• RECORDS SHOWN:
>>>

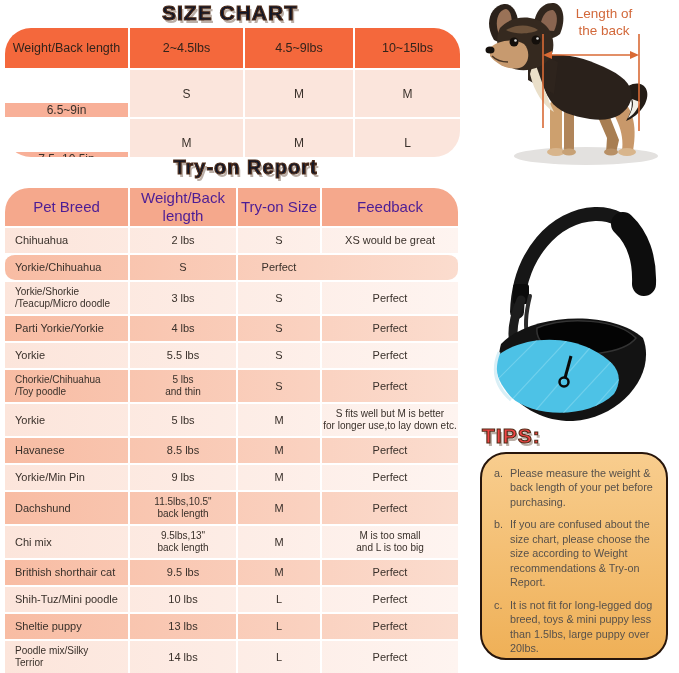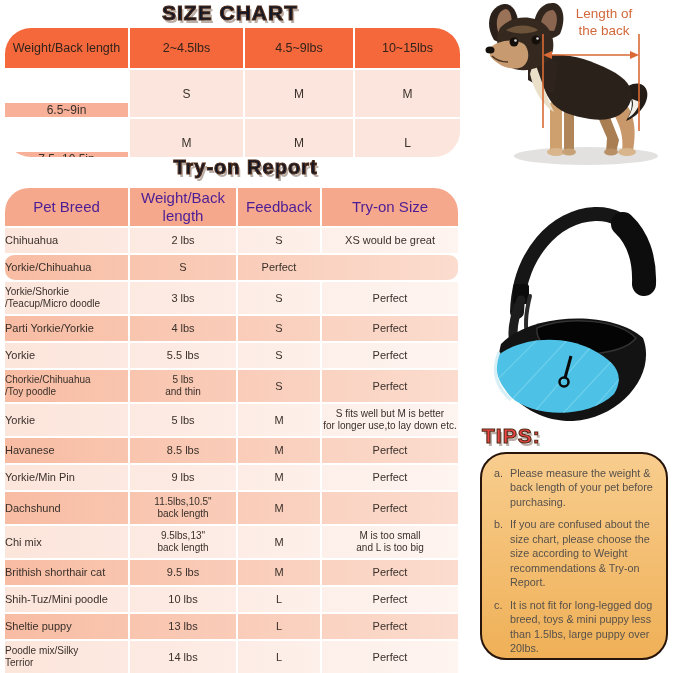--- a/index.html
+++ b/index.html
@@ -106,8 +106,8 @@
     <div class="t-row t-header">
       <div>Pet Breed</div>
       <div>Weight/Back length</div>
+      <div>Try-on Size</div>
       <div>Feedback</div>
-      <div>Try-on Size</div>
     </div>
   <div class="t-row body-row light" style="flex-grow: 1;">
         <div class="c-breed">Chihuahua</div>

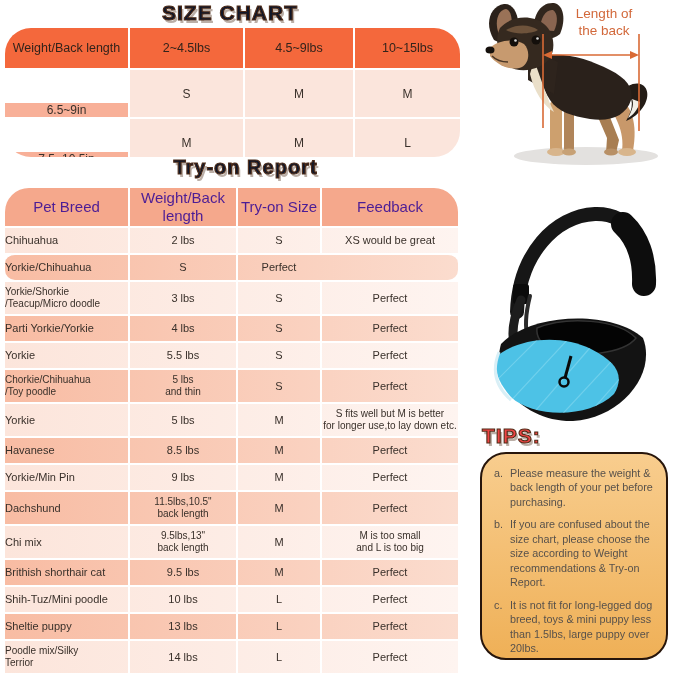--- a/index.html
+++ b/index.html
@@ -48,7 +48,7 @@
   #tryon-table .body-row.light { background:linear-gradient(90deg,#FCE5DB,#FEF4F0); }
   #tryon-table .body-row.dark  { background:linear-gradient(90deg,#F8BCA3,#FBDCCE); }
   #tryon-table .body-row > div { font-size:11px; }
-  #tryon-table .body-row > div.c-breed { justify-content:flex-start; text-align:left; }
+  #tryon-table .body-row > div.c-breed { justify-content:flex-start; text-align:left; padding-left:10px; }
   #tryon-table .body-row > div.multi { font-size:10px; }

<<<

• DESCRIPTION OF THE TASK:
Answer with nothing but the count of lines in the entries that hold the word "linear".

• EXERCISE SOLUTION:
2